Energised by Conference

Friday, 16 November 2012

As the leaves fell from the trees, the sun shone on 55 Woodcraft members who met in Bristol for Development Conference and Bored Meeting.

Bored Meeting is the series of activities we use to help people in teams and committees work well together, have fun and fair discussions, and take action in an effective way.

Development Conference is our annual (and sometimes more often when we’re lucky!) chance to gather with members from around the UK and make all our groups stronger by sharing the ideas and methods we’re using at a local level. The conference always tries to tackle a challenging aspect of Woodcraft Folk work, and this one was no different, looking at how we induct and support new leaders.

Specifically:

  • We heard lessons and tips from the Volunteer Recruitment pilots completed by 7 Districts with support from Change Agents UK
  • We collated 17 good practice case studies in inducting and supporting leaders
  • We revised the ‘Introducing Woodcraft’ induction course
  • We recommended good practice in the induction and support of new leaders

Conference delegates also got to be the first to input into Woodcraft Folk’s new strategic plan, focusing on sustaining existing Districts, supporting new groups and reaching out to new communities.


Jack Walker, first time Conference delegate, describes his experience:


"Walking into a room full of people you don’t know can be scary. Walking into a room full of people you don’t know who you will be living and working with for a weekend, with an agenda including things like ‘Open Space’ (which I had naively assumed meant a ramble around Bristol) and ‘Action Planning’ is, well...terrifying. 

I have been a Woodie since I was a Woodchip, and after a 5 year lull, I have become an Elfin leader at 24. I was convinced by a friend of mine to attend the recent Development Conference in Bristol as a way to fully reintegrate myself back into the movement.
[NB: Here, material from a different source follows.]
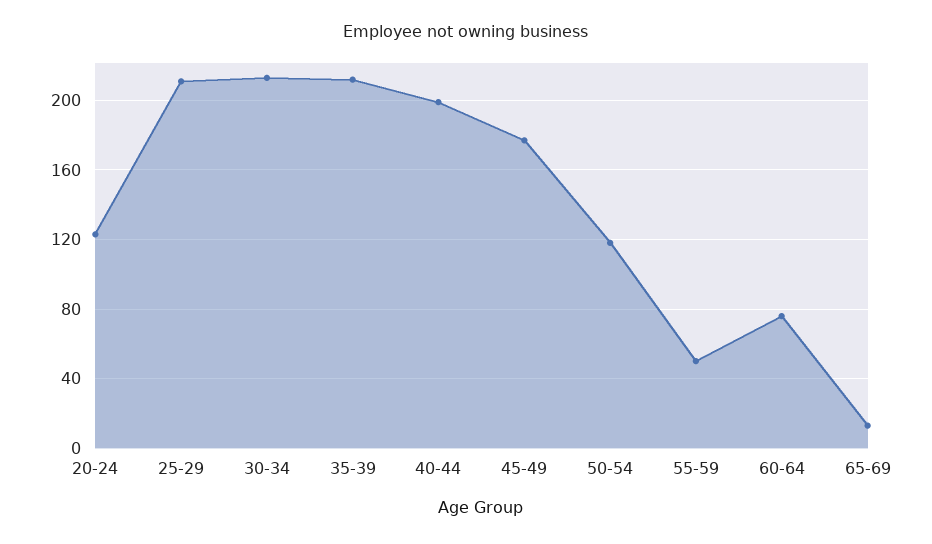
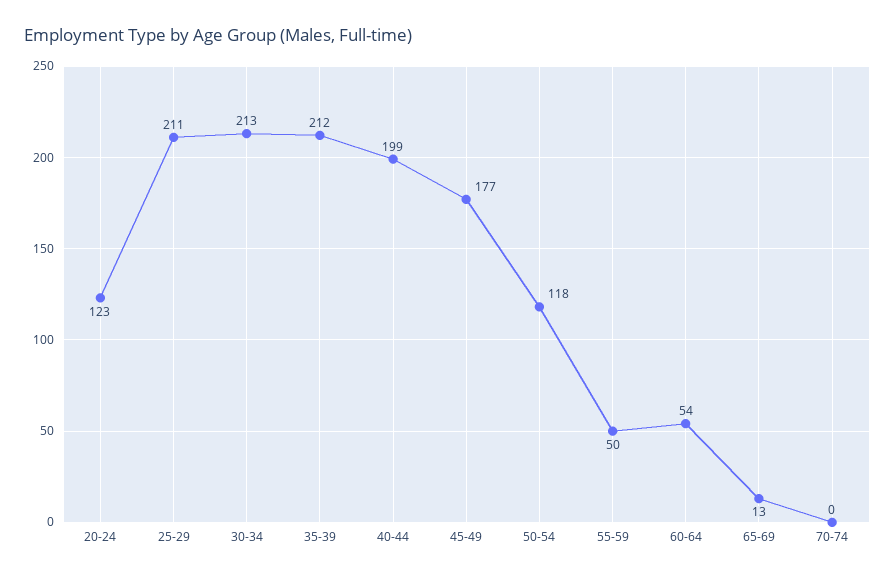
60-64: 75 -> 54
70-74: none -> 0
Even as a fairly active DF, I had not been to any national organisational training or planning events so I didn’t know what to expect. Would people talk about things I didn’t understand? Would I have to be quiet and listen to others’ heartfelt, but long-winded speeches? Would I be left on my own, with no one to talk to? (Of course not, we’re all Woodies after all!)

As it turns out, my fears were completely unfounded and I have had one of the most exciting, invigorating and fun weekends since I was an Elfin. With an interesting and important schedule put in place by Debs McMahon, Chloë Darlington and others covering things like how to increase volunteer membership, to improving training and putting ideas forward for Woodcraft’s next strategic plan, the weekend was full of great discussions about how to make Woodcraft better for everyone. The ideas that were shared were great, and the atmosphere was one of excitement because we were all so eager to help our fellow Woodies. It wasn’t just the conference itself that was great either, the location was beautiful, the social time was fun and the people were friendly, welcoming, funny and well… Woodcraft. 

Turns out that walking into a room full of people you don’t know isn’t scary, it’s just yet another opportunity that Woodcraft offers you to be inspired."